Page 9 of Eye Candy

“Caroline, dear, get your shit together,” Mrs. C said calmly. “Go inside. Splash some water on your face. Bathroom’s first on your left. Pour yourself a drink, there’s a drinks cart by the sofa. Have your boy in for a drink or two then lock the door when you’re done. Minnie is asleep upstairs. She may snore, but if there was anything I could do about that, I would have done it years ago.”

“But Mrs. C?—”

“I trust you, dear.” Mrs. C grabbed her purse from the little phone table and slung it over her arm. “No mess, and don’t stay too long or Minnie will rattle the sense out of your head with that busted septum she won’t admit is a problem. Now, I’ve got to go, Lin has finally left her limp leech of a husband and we must toast her. I want to hear all about this man tomorrow.”

With that, my guardian angel pulled her fur collar higher around her neck and disappeared down the stairs.

I couldn’t believe my luck.

Darting into the apartment, I skipped the bathroom Mrs. C had indicated; no time for splashing. The apartment was a split-level loft, and there were stacks of books everywhere. Some were on tall shelves, but many were stacked in towers around the room. This was the kind of space I had dreamed of back when I thought youcould buy apartments like this on an entertainer’s income. A month’s rent here would have easily bought us a year for Dad’s café, which I tried not to be bitter about. I’d met people far richer than Mrs. C throughout my career, or lack thereof, and none of them had ever been as kind to me as my upstairs neighbor.

In the main space there were huge paneled windows along one wall, a full kitchen, and another stairwell up above the lounge that led to a set of stained-glass doors. I assumed that was the main bedroom where Mrs. C’s wife, Minnie, was asleep. I’d never met Minnie. Hopefully she slept as soundly as Mrs. C said, because now wasn’t a great time for introductions.

Luckily, my pink hair was wrapped in a vintage headscarf because I was trying a new no-heat-curls method. I checked my reflection in the massive windows to be sure every pink strand was tucked out of sight.

A knock thudded at the door.

I swung it open. “Hello Chase.”

“Teddy,” he replied.

My brain, frazzled from all the running and the panicking, was slow to remember that was me. I wondered what it would be like to hear him say my real name in that deep, sometimes Canadian lilt.

Hello, Caroline,I imagined him saying.

I think you’re beautiful, Caroline.

Can I cup your breasts, Caroline?(Yes.)

“Come in.”

He followed me up the steps to the main living area, his cinnamon-stick scent curling in my nose again.

The unfortunate truth was Chase Sanford was no less magnificent under apartment lighting than he had been in the gallery. No one person should be this beautiful, it wasn’t fair to the rest of us. One encounter with angel face here, and a person would be walking around stunned for the rest of the day, unable to notice any of the perfectly presentable sevens and eights that passedthem by because their retinas had been seared to shit by the perfection of a ten.

“Are you here to sell me something, Chase? Or do you stalk all of your brother’s ex-girlfriends?”

“I want to talk.”

He wasn’t voicing outright suspicion, but his standoffishness was suspicious enough. Not to be a big-head, but men never looked at me this impassively. I was used to seeing admiration, lust, or even just friendly indulgence.

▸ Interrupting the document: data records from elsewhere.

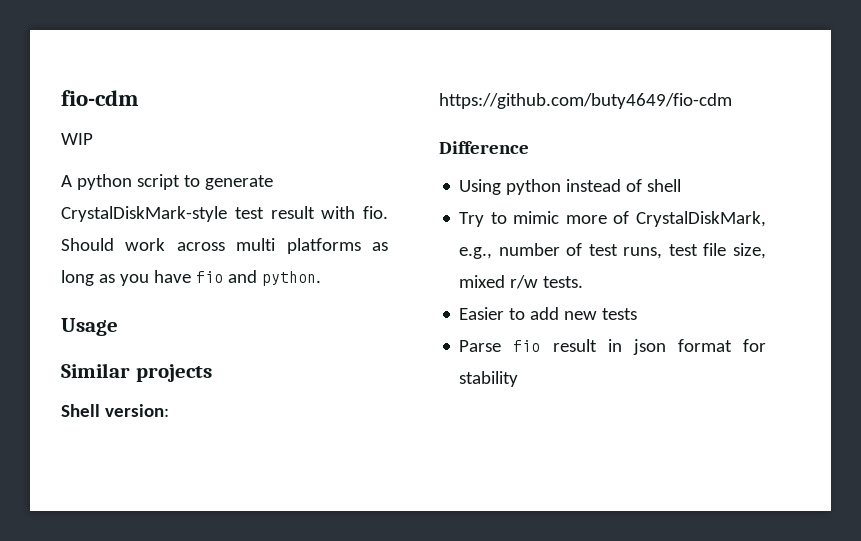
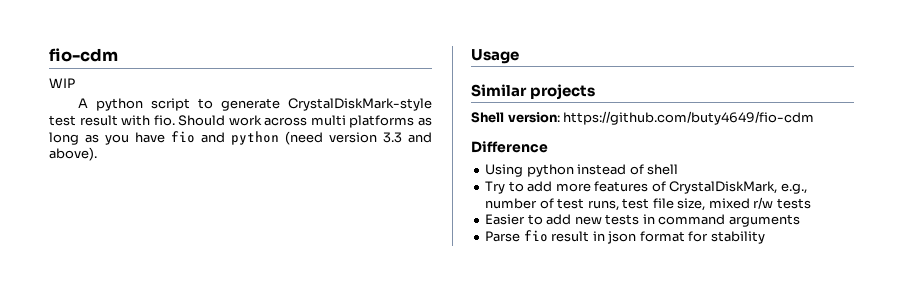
[261,271,321,286] python. -> [231,131,432,145] [49,147,97,161] python (need version 3.3 and above).
[513,211,607,224] mimic more -> [527,181,649,192] add more features
[543,276,584,288] tests. -> [776,198,811,209] tests
(638, 314) none -> [642,214,800,227] in command arguments

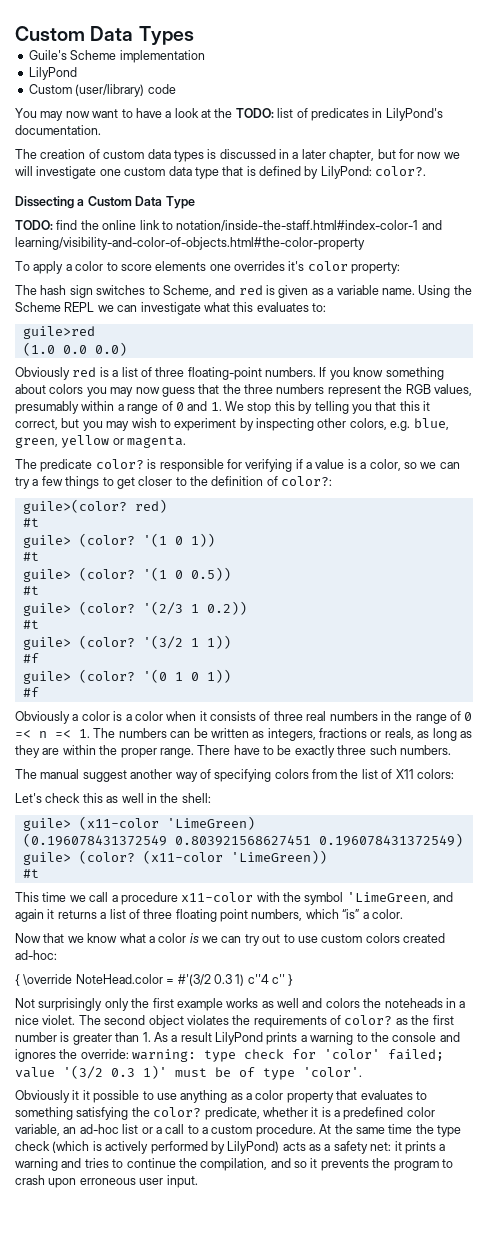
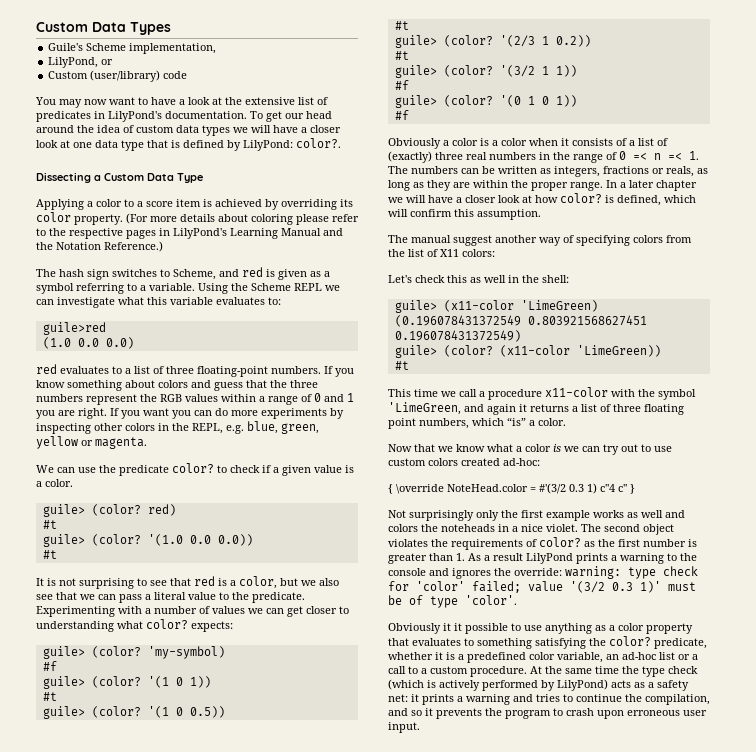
[119,50,205,63] [28,67,77,80] implementation // LilyPond -> [129,43,217,54] [48,57,114,68] implementation, // LilyPond, or
[235,108,274,118] TODO: -> [245,97,295,105] extensive
[15,149,460,162] [15,166,166,179] // The creation of custom data types is discussed in a later chapter, but for now we will investigate one custom -> [250,111,332,122] [36,125,341,136] [36,140,92,148] To get our head around the idea of custom data types we will have a closer look at one
[15,220,442,231] [15,237,365,250] [15,261,401,274] TODO: find the online link to notation/inside-the-staff.html#index-color-1 and learning/visibility-and-color-of-objects.html#the-color-property // To apply a color to score elements one overrides it's color property: -> [36,199,353,210] [36,212,359,225] [36,228,343,239] [36,241,163,252] Applying a color to a score item is achieved by overriding its color property. (For more details about coloring please refer to the respective pages in LilyPond's Learning Manual and the Notation Reference.)
[336,285,415,295] variable name. -> [36,283,195,294] symbol referring to a variable.
(254, 307) none -> [170,297,213,305] variable
[15,367,109,380] Obviously red is -> [36,364,122,374] red evaluates to
[86,387,160,397] you may now -> [191,380,211,388] and
[433,384,472,396] [15,401,79,414] values, presumably -> [185,394,218,402] values
[210,401,430,414] [15,418,387,431] 1. We stop this by telling you that this it correct, but you may wish to experiment by inspecting other colors, -> [347,393,354,402] [36,408,344,419] [36,423,223,434] 1 you are right. If you want you can do more experiments by inspecting other colors in the REPL,
[15,459,293,472] The predicate color? is responsible for verifying -> [36,463,260,476] We can use the predicate color? to check
(312, 465) none -> [282,465,311,476] given
[369,459,460,471] [15,476,333,489] [22,499,167,514] [22,518,39,527] color, so we can try a few things to get closer to the definition of color?: // guile>(color? red) // #t -> [45,479,73,487] [42,504,176,517] [42,520,57,529] [42,534,253,547] [42,550,57,559] [36,576,339,589] [36,592,305,603] [36,606,349,617] [36,619,233,632] [42,646,225,659] [42,661,57,671] color. // guile> (color? red) // #t // guile> (color? '(1.0 0.0 0.0)) // #t // It is not surprising to see that red is a color, but we also see that we can pass a literal value to the predicate. Experimenting with a number of values we can get closer to understanding what color? expects: // guile> (color? 'my-symbol) // #f
(271, 716) none -> [629,138,668,146] [388,151,432,163] a list of (exactly)
[197,745,451,758] There have to be exactly three such numbers. -> [606,180,697,191] [388,193,696,206] [388,209,541,220] In a later chapter we will have a closer look at how color? is defined, which will confirm this assumption.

Chase’s expression was inscrutable.

I motioned to the drinks cart. “Do you want a drink?”

“Just coffee, thank you.”

Chase still wore a beige sweater. It looked fresh, so it was either a copy of the same thing he’d been wearing yesterday, or he was too perfect to sweat. He’d undone the collar of the button-up underneath and there was a light smattering of golden hair at the base of his throat that, in the light from Mrs. C’s lamps, looked ginger.

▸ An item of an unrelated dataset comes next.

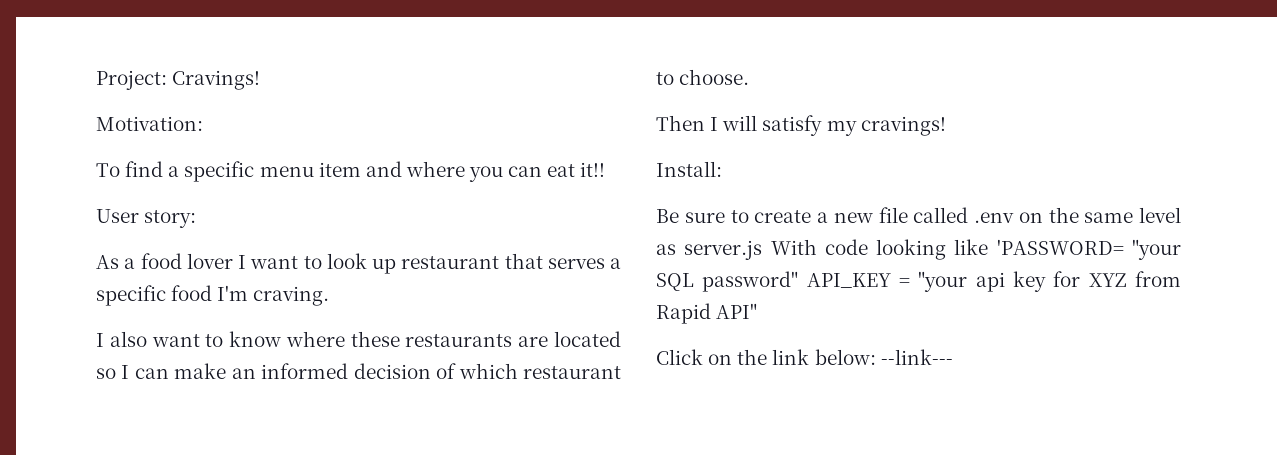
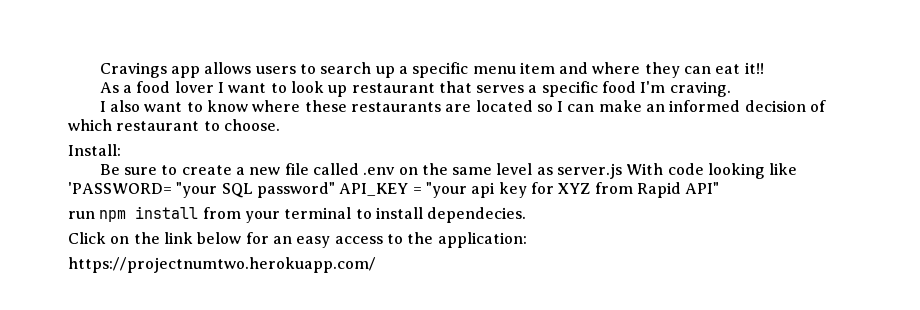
[96,70,261,90] [96,116,203,131] [96,161,164,177] Project: Cravings! // Motivation: // To find -> [99,62,395,78] Cravings app allows users to search up
[469,166,504,182] you -> [644,62,680,78] they
[96,209,197,228] // User story: -> (764, 68) none
[656,115,946,136] // Then I will satisfy my cravings! -> (280, 125) none
[656,349,953,365] Click on the link below: --link--- -> [68,206,527,223] [68,232,527,248] [68,257,376,273] run npm install from your terminal to install dependecies. // Click on the link below for an easy access to the application: // https://projectnumtwo.herokuapp.com/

This could be as much as he ever dared to loosen up. He probably only had sex in the dark, preferring to keep as much of his clothing on as possible. Unexpectedly, the idea of this man unzipping for a quick and clandestine fumble had me feeling hot under the collar. He’d probably come in record time; the uptight ones usually did.

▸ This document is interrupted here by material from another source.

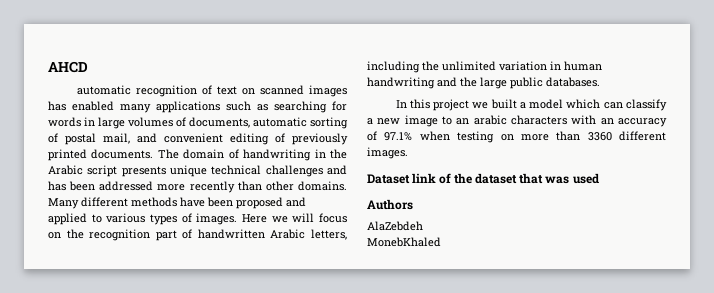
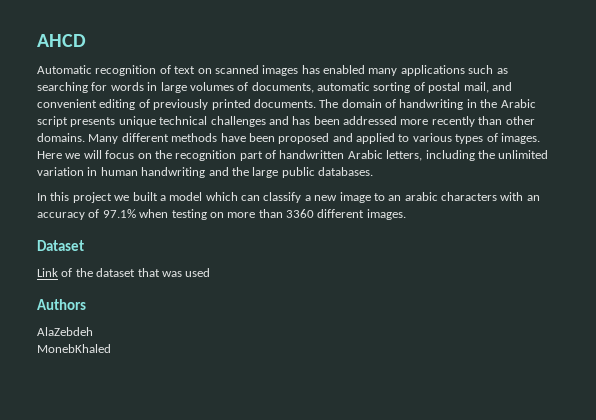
[76,85,131,95] automatic -> [37,65,92,74] Automatic
[412,173,437,183] link -> [37,268,58,277] // Link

That wasn’t a sexy thought, but it still sped my heart.

Between the shoulders and glasses and manners, this Canadian was making scrambled eggs of my mind. Only one of us in this room was supposed to be a professional smokeshow, and it wasn’t him.

“Let’s make coffee then,” I said.

The universal rule of kitchens was that the top skinny drawer should hold cutlery, but when I pulled this one, I found only a bunch of quirky coasters that said things like ‘I like my coffee like I like my men: I don’t!’